The stock of empty buildings and vacant homes could provide a swift response to tackling the housing crisis
Irish Examiner view: Pressure is rising in the market for homes

An Old B&B sign hangs over a vacant property; tax levels on Ireland’s 180,000 vacant homes are being talked up to rise by five times next year; the vacancy tax will be tied to the value of the property. Pic Larry Cummins

All the usual suspects were present in the 160-page, 2030-pledge Housing for All strategy, launched with some fanfare last week — social housing, the rental market, start-up mortgages, affordable housing (although what is meant by “affordable” in real terms remains a mystery), planning restrictions, nimbyism, annual targets, the malign impact of investment funds grabbing new properties, and so on.

However, our regular series, 'Ireland’s Empty Towns', which today looks at Tipperary, reinforces that it is in the stock of empty buildings and vacant homes where the swiftest response may be found to an issue that the Taoiseach and Fianna Fáil are banking on to be an electoral vote-winner. 
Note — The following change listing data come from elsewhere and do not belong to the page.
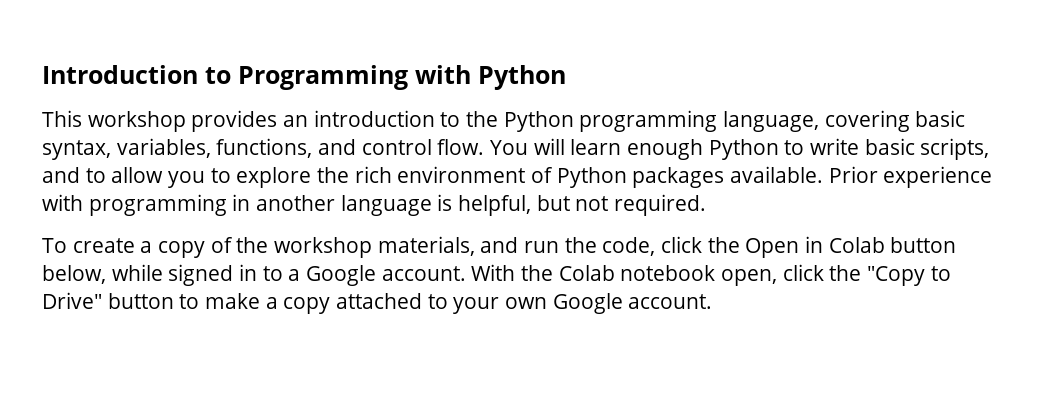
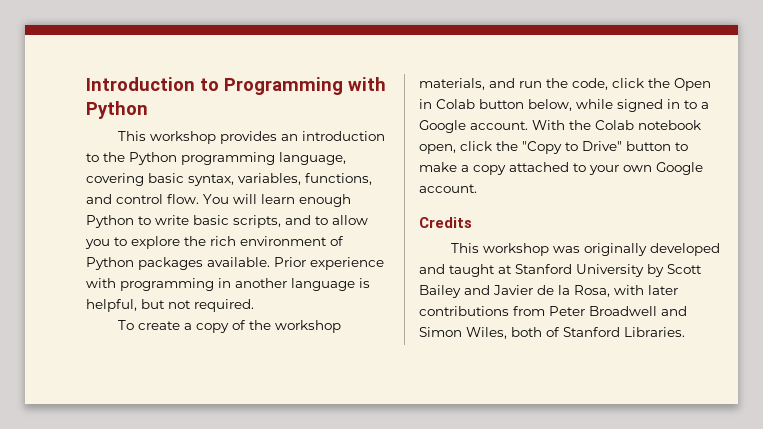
+ Credits
+ This workshop was originally developed and taught at Stanford University by Scott Bailey and Javier de la Rosa, with later contributions from Peter Broadwell and Simon Wiles, both of Stanford Libraries.

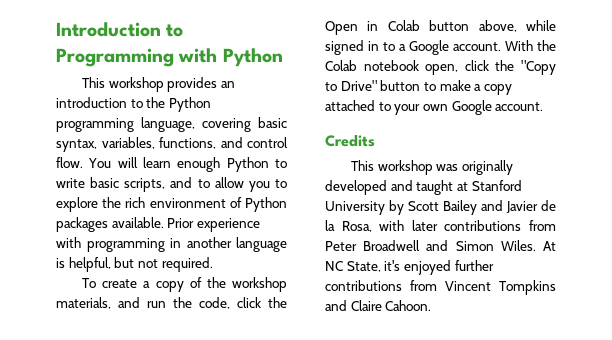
- To create a copy of the workshop materials, and run the code, click the Open in Colab button below, while signed in to a Google account.
+ To create a copy of the workshop materials, and run the code, click the Open in Colab button above, while signed in to a Google account.
- This workshop was originally developed and taught at Stanford University by Scott Bailey and Javier de la Rosa, with later contributions from Peter Broadwell and Simon Wiles, both of Stanford Libraries.
+ This workshop was originally developed and taught at Stanford University by Scott Bailey and Javier de la Rosa, with later contributions from Peter Broadwell and Simon Wiles. At NC State, it's enjoyed further contributions from Vincent Tompkins and Claire Cahoon.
Many of the other measures look to be mid- to long-term in a market that is already taking off.

Where are the swift wins?

Auctioneers report that house prices have increased by 6.35% in the first half of this year, which suggests that they will be 12% higher year-on-year by the time we get the Christmas lights on the trees. 
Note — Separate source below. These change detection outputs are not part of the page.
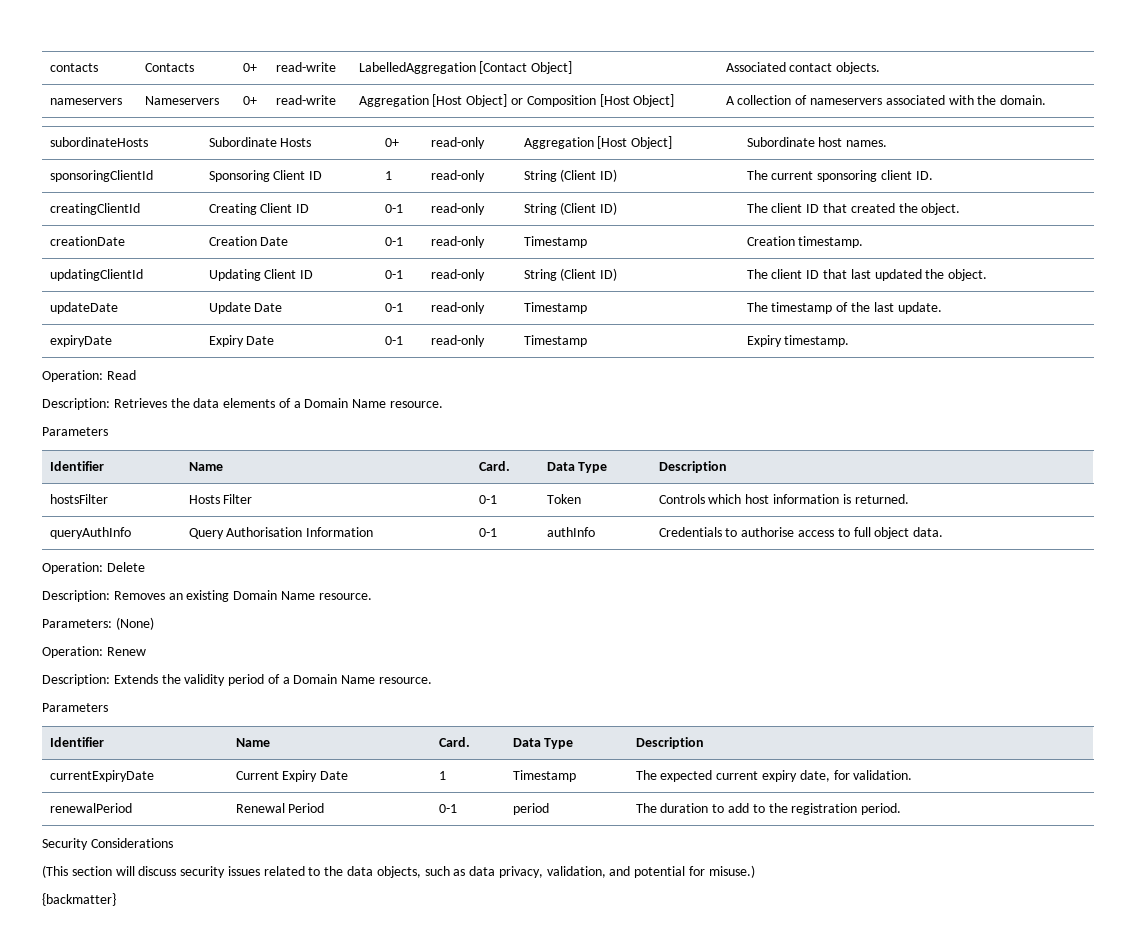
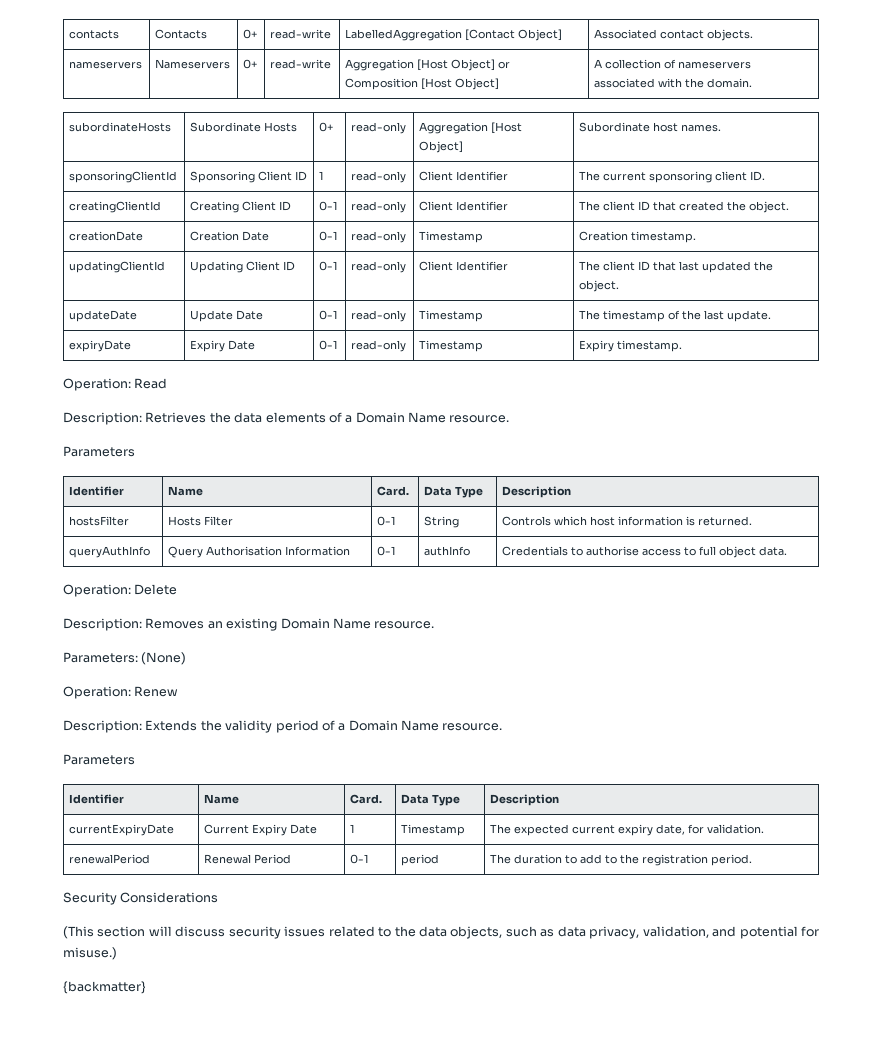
- sponsoringClientId | Sponsoring Client ID | 1 | read-only | String (Client ID) | The current sponsoring client ID.
+ sponsoringClientId | Sponsoring Client ID | 1 | read-only | Client Identifier | The current sponsoring client ID.
- creatingClientId | Creating Client ID | 0-1 | read-only | String (Client ID) | The client ID that created the object.
+ creatingClientId | Creating Client ID | 0-1 | read-only | Client Identifier | The client ID that created the object.
- updatingClientId | Updating Client ID | 0-1 | read-only | String (Client ID) | The client ID that last updated the object.
+ updatingClientId | Updating Client ID | 0-1 | read-only | Client Identifier | The client ID that last updated the object.
- hostsFilter | Hosts Filter | 0-1 | Token | Controls which host information is returned.
+ hostsFilter | Hosts Filter | 0-1 | String | Controls which host information is returned.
This means that the cost of buying a home is as high now as it was in the years leading up to the economic collapse over a decade ago.

Some homes — perhaps surprisingly in view of warnings about climate change — that are near lakes, rivers, and the sea have already experienced double-digit percentage price increases.

With this degree of overheating taking place, and likely to increase because the popularity of working from home is not going to subside, it is not a surprise that tax levels on Ireland’s 180,000 vacant homes are being talked up to rise by five times next year; the vacancy tax will be tied to the value of the property.

There will be exemptions where there is a “legitimate reason for the property being empty”, but these are not well defined at the moment. 

It is not intended that people with second homes will be penalised by new fiscal policies, or that it should handicap people who move away for temporary work.

However, the devil is in the detail and one of the recurring themes in the housing debate is the lack of a rapidly updating and connected register that audits land use for domestic provision, and assesses the size of the opportunity for change and consequential progress. 

Some of that data is captured by local authorities; more data is contained in tax returns, and some is held by landlords and developers.

If there is to be a cohesive, all-government plan, as our political leaders say, the information that underpins it has to be topical and relevant. 

Demonstrating the determination to join up all the dots from which a relevant set of actions can be implemented is something that could start immediately.